Exactly like it does in the picture you sent.










Sent from my iPhone using Tapatalk


----------



## HarisN (6 mo ago)

nickyoung1 said:


> Exactly like it does in the picture you sent.
> 
> 
> 
> ...


Can you switch between the normal classic view an sport display aswell? I saw some other methods which required the car to be restored and some other stuff to switch between each view?


----------



## nickyoung1 (Nov 23, 2021)

You can easily switch. There’s now a layout menu in the MMI and you can switch between sports displays and the
Normal displays. 


Sent from my iPhone using Tapatalk


----------



## kevin#34 (Jan 8, 2019)

..also by using the view button?


----------



## albe0876 (Dec 30, 2016)

And what about possible CRC error inside the VC memory after this flash?
i will prefer to set mileage to 0 and code the sport layout


----------



## Micheal Knight (10 mo ago)

Out of interest can you also customise the views both left and right of the sport dial?
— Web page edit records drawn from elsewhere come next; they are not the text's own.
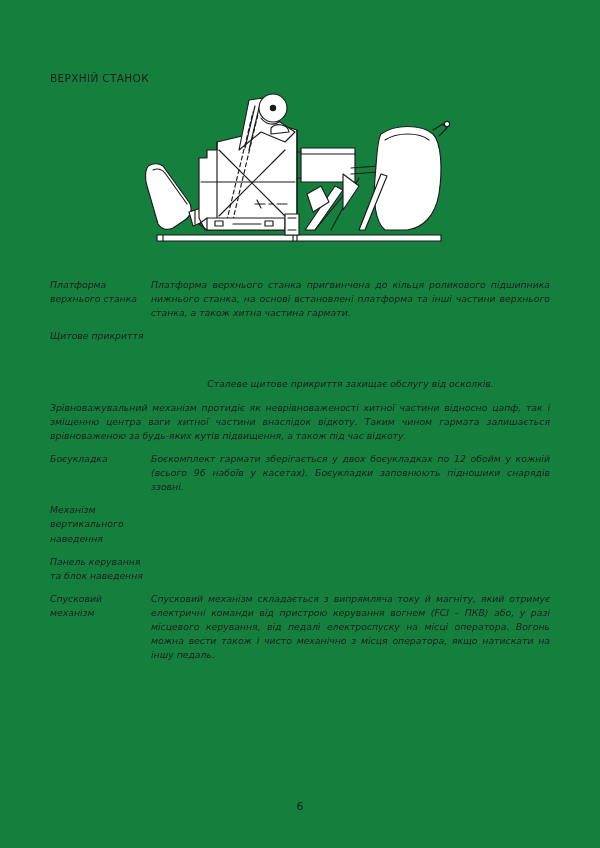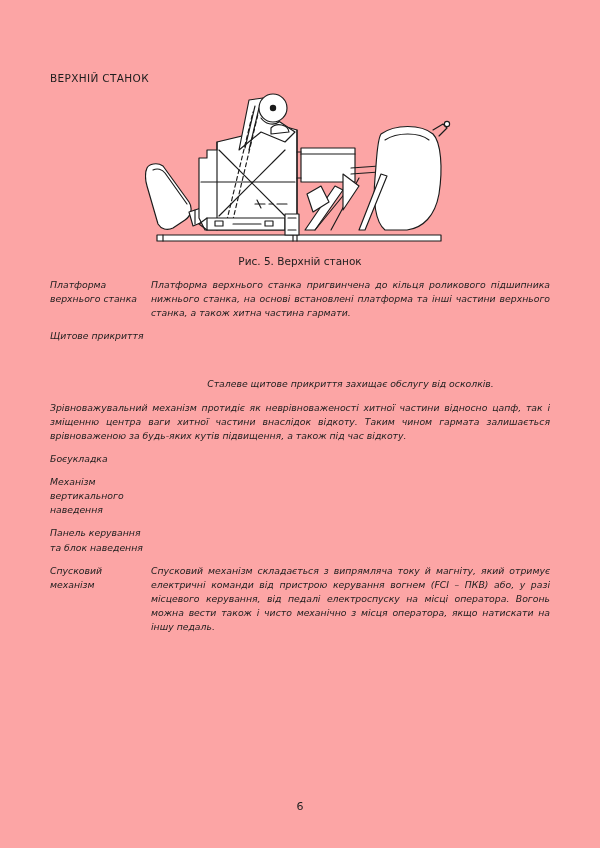--- a/index.html
+++ b/index.html
@@ -12,21 +12,21 @@
     height: 848px;
     position: relative;
     font-family: "DejaVu Sans", "Liberation Sans", sans-serif;
     color: #1a1a1a;
     overflow: hidden;
   }
 
   .page {
     position: absolute;
     inset: 0;
-    background: #fca5a5;
+    background: #15803d;
   }
 
   
   .section-title {
     position: absolute;
     left: 50px;
     top: 72px;
     font-size: 10.5px;
     letter-spacing: 0.35px;
     font-weight: 400;
@@ -175,21 +175,20 @@
         <path d="M70 131 L78 131 L78 136 L70 136 Z"></path>
         <path d="M120 131 L128 131 L128 136 L120 136 Z"></path>
         <path d="M88 134 L116 134"></path>
 
         <path d="M140 124 L154 124 L154 145 L140 145 Z" fill="#ffffff"></path>
         <path d="M143 128 L151 128 M143 140 L151 140"></path>
       </g>
     </svg>
   </div>
 
-  <div class="figure-caption">Рис. 5. Верхній станок</div>
 
   <div class="deflist">
 
     <div class="defrow">
       <div class="defterm">Платформа верхнього станка</div>
       <div class="defdesc">Платформа верхнього станка пригвинчена до кільця роликового підшипника нижнього станка, на основі встановлені платформа та інші частини верхнього станка, а також хитна частина гармати.</div>
     </div>
 
 
     <div class="defrow">
@@ -197,20 +196,21 @@
       <div class="defdesc nojust">Сталеве щитове прикриття захищає обслугу від осколків.</div>
     </div>
 
     <div class="defrow">
       <div class="defdesc">Зрівноважувальний механізм протидіє як неврівноваженості хитної частини відносно цапф, так і зміщенню центра ваги хитної частини внаслідок відкоту. Таким чином гармата залишається врівноваженою за будь-яких кутів підвищення, а також під час відкоту.</div>
     </div>
 
 
     <div class="defrow">
       <div class="defterm">Боєукладка</div>
+      <div class="defdesc">Боєкомплект гармати зберігається у двох боєукладках по 12 обойм у кожній (всього 96 набоїв у касетах). Боєукладки заповнюють підношики снарядів ззовні.</div>
     </div>
 
     <div class="defrow">
       <div class="defterm">Механізм вертикального наведення</div>
     </div>
 
     <div class="defrow">
       <div class="defterm">Панель керування та блок наведення</div>
     </div>
 

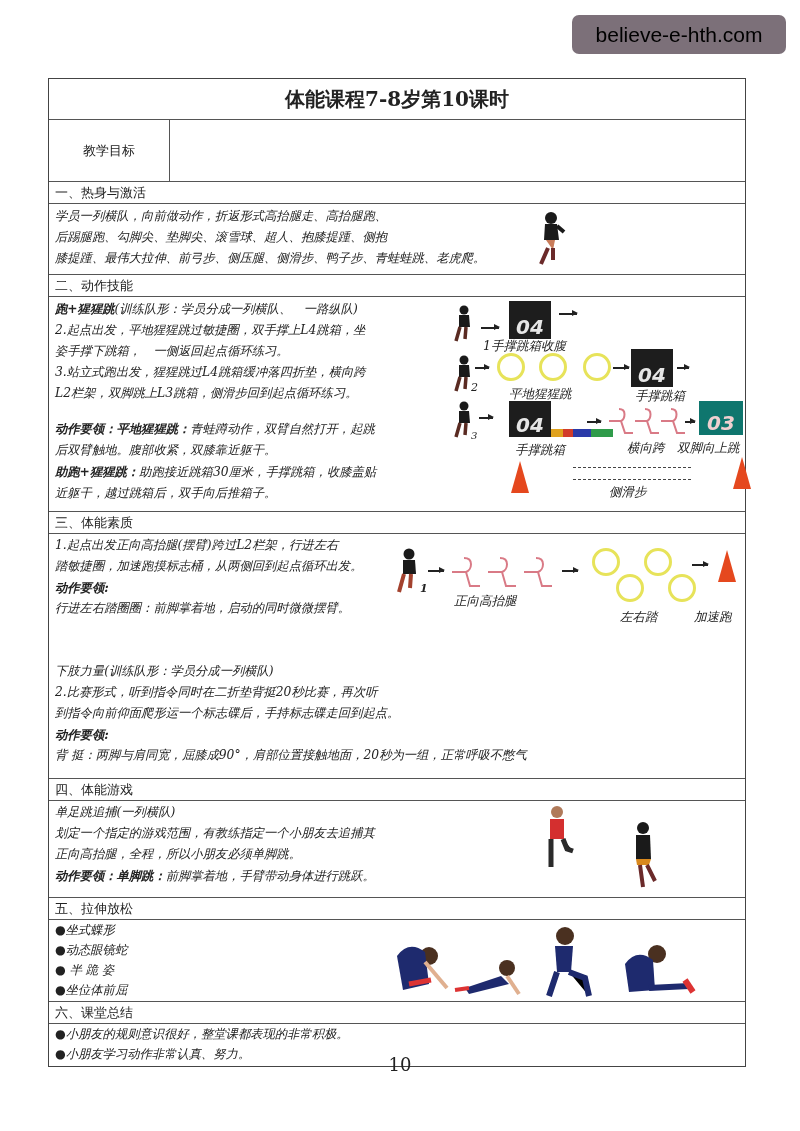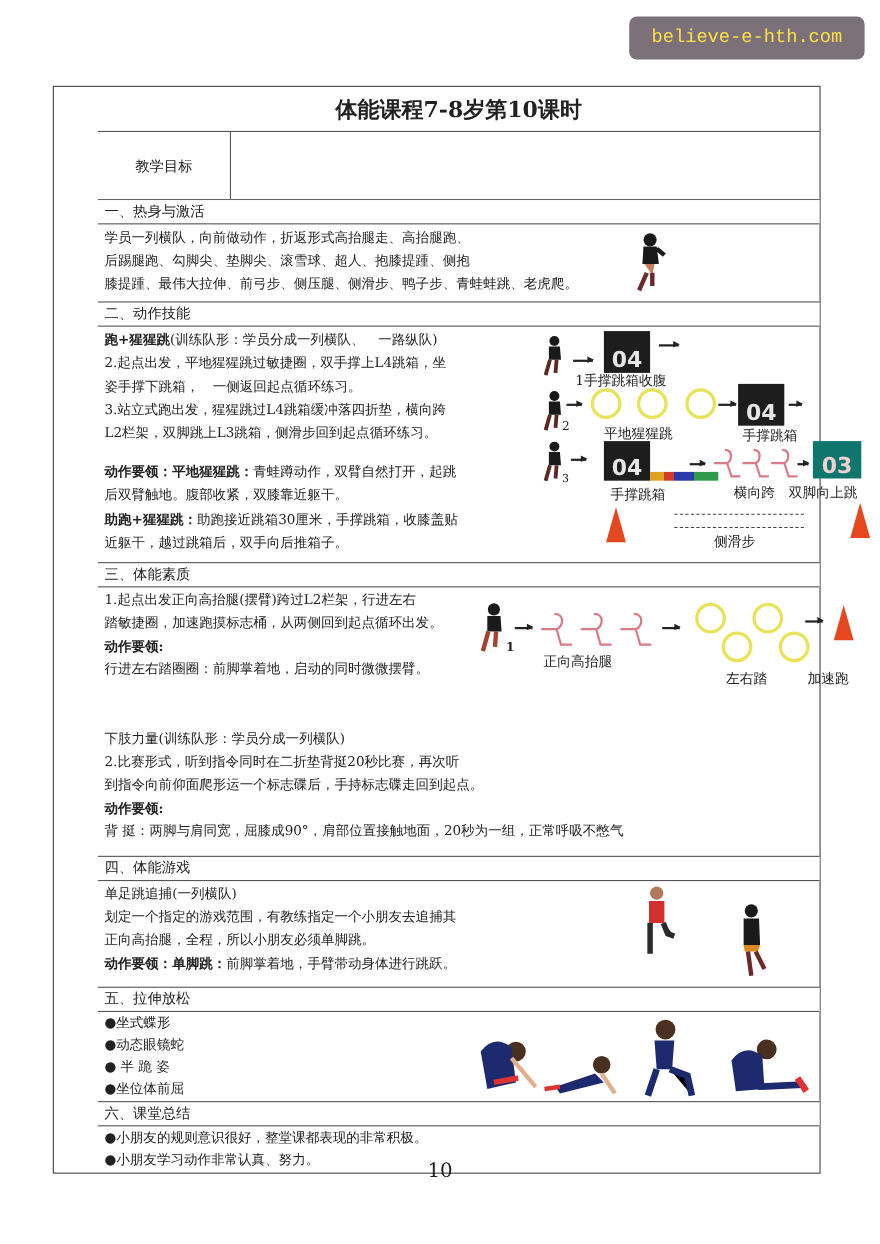--- a/index.html
+++ b/index.html
@@ -3,47 +3,47 @@
 <meta charset="utf-8">
 <style>
   html, body { margin: 0; padding: 0; }
   body {
     width: 800px; height: 1131px; background: #ffffff; position: relative;
     font-family: "DejaVu Serif", "Liberation Serif", serif; color: #222;
     overflow: hidden;
   }
   .watermark {
     position: absolute; left: 572px; top: 15px; width: 214px; height: 39px;
-    background: #7c7079; border-radius: 7px; color: #fde047;
-    font-family: Liberation Mono, monospace; font-size: 17px; line-height: 39px;
+    background: #7c7079; border-radius: 7px; color: #000000;
+    font-family: Liberation Sans, sans-serif; font-size: 21px; line-height: 39px;
     text-align: center;
   }
   .doc {
     position: absolute; left: 48px; top: 78px; width: 698px;
-    border: 1.5px solid #444; box-sizing: border-box; padding-left: 40px;
+    border: 1.5px solid #444; box-sizing: border-box;
   }
   .title-row {
     height: 40px; border-bottom: 1.5px solid #555; text-align: center;
     font-size: 20px; line-height: 40px; font-weight: bold; color: #222;
   }
   .goal { display: flex; border-bottom: 1.5px solid #555; height: 61px; }
   .goal-label {
     width: 120px; border-right: 1.5px solid #555; display: flex;
     align-items: center; justify-content: center; font-size: 13px;
   }
   .goal-rows { flex: 1; display: flex; flex-direction: column; }
   .goal-row { flex: 1; display: flex; font-size: 13px; }
   .goal-row + .goal-row { border-top: 1.5px solid #555; }
   .goal-key { width: 130px; border-right: 1.5px solid #555; padding-left: 6px; line-height: 29px; }
   .goal-val { flex: 1; padding-left: 8px; line-height: 29px; }
   .sec-head {
     height: 21px; line-height: 21px; font-size: 13px; padding-left: 6px;
     border-bottom: 1.5px solid #555; background: #fff;
   }
-  .sec-body { position: relative; border-bottom: 1.5px solid #555; font-size: 12.3px; line-height: 21px; }
+  .sec-body { position: relative; border-bottom: 1.5px solid #555; font-size: 12.3px; line-height: 21px; font-style: italic; }
   .sec-body.last { border-bottom: none; }
   .txt { padding-left: 6px; }
   .b { font-weight: bold; }
   .p { margin: 0; }
   .gap { height: 14px; }
   .fig { position: absolute; }
   .lbl { position: absolute; font-size: 12.5px; white-space: nowrap; color: #222; }
   .runner { position: absolute; }
   .box {
     position: absolute; background: #1d1d1d; color: #e6e6e6; font-family: "DejaVu Sans", sans-serif;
Eg have say the CarPlay on the left and the media on the right?


----------



## Stefanos (Nov 19, 2021)

albe0876 said:


> And what about possible CRC error inside the VC memory after this flash?
> i will prefer to set mileage to 0 and code the sport layout


Can you provide more info on how to reset mileage to zero and then back to original, can you suggest any tested devices ?


----------



## b1ggles (6 mo ago)

Micheal Knight said:


> Out of interest can you also customise the views both left and right of the sport dial? Eg have say the CarPlay on the left and the media on the right?


You can customise it with the Audi functions, directions, media etc, but unfortunately Carplay/AA are all or nothing. Check your handbook, shows you in there.


----------



## difra93 (8 mo ago)

i can active in remote, need only vas5054 and sw version minium 0257


----------



## Mokorx (Apr 26, 2017)

difra93

What is the cost to actiavte remotely?


----------



## batesmatt32 (7 mo ago)

Does the boost gauge work on the normal tt model?


----------



## kevin#34 (Jan 8, 2019)

no, it doesn't


----------



## Mokorx (Apr 26, 2017)

batesmatt32 said:


> Does the boost gauge work on the normal tt model?


After you able to activate Sport Layout, MY 2017 onwards boost gage will work.


----------



## Micheal Knight (10 mo ago)

Does the boost gauge then show actual real world figures or is it just showing with zeros?


----------



## Mokorx (Apr 26, 2017)

Micheal Knight said:


> Does the boost gauge then show actual real world figures or is it just showing with zeros?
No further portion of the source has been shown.